だが、感傷に浸っている暇など彼にはない。
「さて。明日の朝までに、トワ様の身の潔白を証明しなければならなくなりましたわね?」
その言葉の裏には、“早く弁明して見せてくださいませ”という暗黙の命令が滲んでいるよう。
「……何を言っても無駄だろうが、一応これが証拠だ」
トワは僅かに口角を下げ、懐から壊れかけたアーティファクトを取り出すと、それを起動した。
映し出された映像には、赤々と燃える瞳をした誰かが現れる。しかし暗がりのため、その正体までは掴めない。

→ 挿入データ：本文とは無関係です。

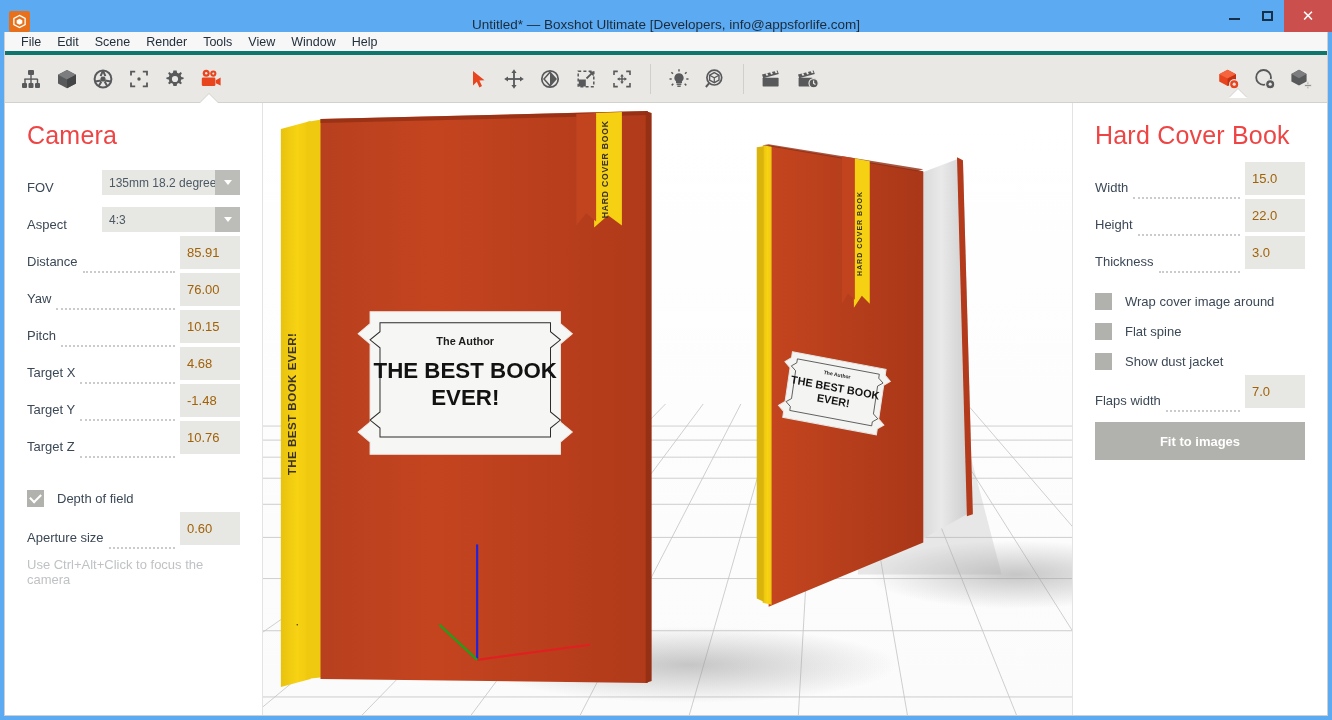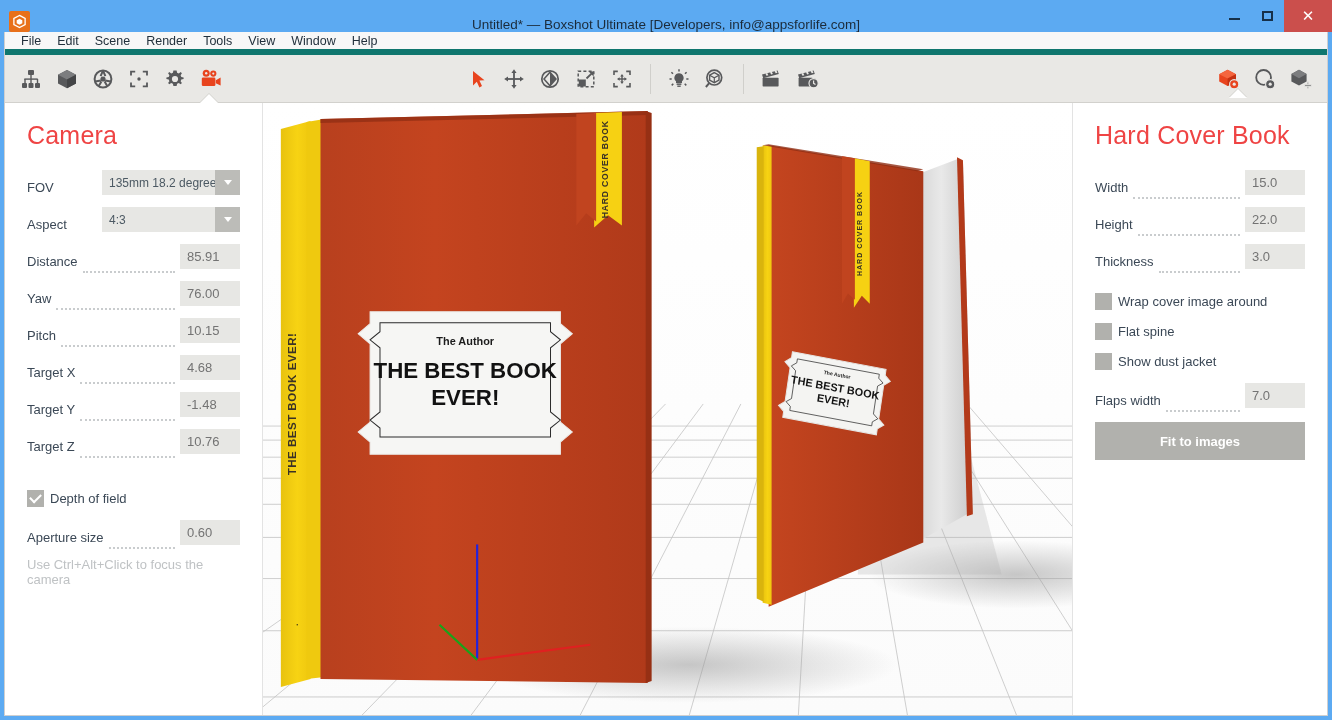--- a/index.html
+++ b/index.html
@@ -51,21 +51,21 @@
     background: #fff; display: flex; flex-direction: column;
     border: 1px solid #cfcfcf; border-top: none;
   }
 
   
   .menubar {
     height: 23px; flex: 0 0 23px;
     background: #F7F7F7;
     display: flex; align-items: center;
     padding-left: 8px;
-    border-bottom: 6px solid #0f766e;
+    border-bottom: 4px solid #0f766e;
   }
   .menu-item {
     font-size: 12.5px; color: #22303c;
     padding: 3px 8px; cursor: default;
   }
 
   
   .toolbar {
     height: 48px; flex: 0 0 48px;
     background: #E9E8E5;
@@ -115,22 +115,22 @@
     font-size: 13px; color: #3b4856;
   }
   .row .lbl { white-space: nowrap; }
   .dots {
     flex: 1; margin: 0 5px;
     border-bottom: 2px dotted #C9CCCE;
     transform: translateY(4px);
     min-width: 6px;
   }
   .val {
-    width: 60px; height: 25px; flex: 0 0 60px;
-    background: #E7E7E4; color: #737373;
+    width: 60px; height: 33px; flex: 0 0 60px;
+    background: #E7E7E4; color: #a16207;
     font-size: 13px; display: flex; align-items: center;
     padding-left: 7px;
   }
 
   .combo {
     flex: 0 0 138px; width: 138px; height: 25px;
     background: #E7E7E4; display: flex; align-items: center;
     margin-left: auto;
   }
   .combo .ctext {
@@ -143,21 +143,21 @@
   }
   .carrow span {
     width: 0; height: 0;
     border-left: 4.5px solid transparent;
     border-right: 4.5px solid transparent;
     border-top: 5px solid #fff;
     display: block;
   }
 
   .chk-row {
-    display: flex; align-items: center; gap: 6px;
+    display: flex; align-items: center; gap: 13px;
     margin-bottom: 13px; font-size: 13px; color: #3b4856;
   }
   .chk {
     width: 17px; height: 17px; flex: 0 0 17px;
     background: #B1B1AD; display: flex;
     align-items: center; justify-content: center;
   }
   .chk.checked::after {
     content: ""; display: block;
     width: 9px; height: 5px;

映像を見つめるユリウス。しかし、扇を握る手には微かに力が籠っている。
その態度は疑念に蝕まれる者のそれ。
だが彼女は、迷いを振り払うように小さく首を振り、再び映像に意識を集中し始めた――
その時だった。
『私は神だ。これはユリウス・ユアマシャールの名を偽ったお前への贖罪だ』
“神”と名乗る男の低い声が響く。
まるで耳元で囁かれるようなその声に、彼女は何かに気づいた様子でハッとして声を上げた。
「止めてくださいませ」
(やはり弁明の余地もないということか……)
内心で諦念を抱きながら、トワは映像を停止した。
「この殿方ですが――まるで別人ですわね」
「……は?」
突然の指摘に、目を瞬かせ呆然とするトワ。
「まるで別人とはどういうことだ?」
ユリウスは嘲笑するように皮肉を投じる。
「あら、それは失礼いたしました。“赤目の悪魔”ともあろう御仁が、少々主語を抜いただけで理解できなくなるとは思わず。ふふっ、これではただの噂倒れ、笑い者になるのも時間の問題ですわね」
「うるさい。さっさと答えろ」
「はあ……トワ様の声は低く、常に冷静さを保ち、感情を抑えて話されますわね。それに比べ、アーティファクトの声は焦燥感が混じっており、不自然な高揚が含まれていますの」
その指摘は淡々としていたが、トワ自身でも注意しなければ見逃してしまうほど些細な違和感だった。
(そんな微妙な違いにすぐ気づくとは……)
トワは、ユリウスの観察力に内心舌を巻く。
しかし、それが自身の弱みになると思うや否や、まるで冷たい氷塊を投げつけるような声色で切り捨てる。
「お前……気持ち悪いな」
「失礼ですわよ、トワ様。そのようなことを言われる筋合いはありませんわ。私でも分かる内容を、ト貴方が把握されていなかっただけですわよね?」
ユリウスは不機嫌そうに扇を閉じると、試すように新たな提案をする。
「ですがまあ、この声だけでは証拠不十分ですわね。せっかく私の部屋に“証拠”が沢山あるのですから、明日の朝までに精査して集めませんこと?」
彼女の声音には、どこか彼を庇おうとする響きが滲んでいる。
「――そうだな」
トワは静かに頷くと、彼女の言葉にわずかな頼もしさを感じるのだった。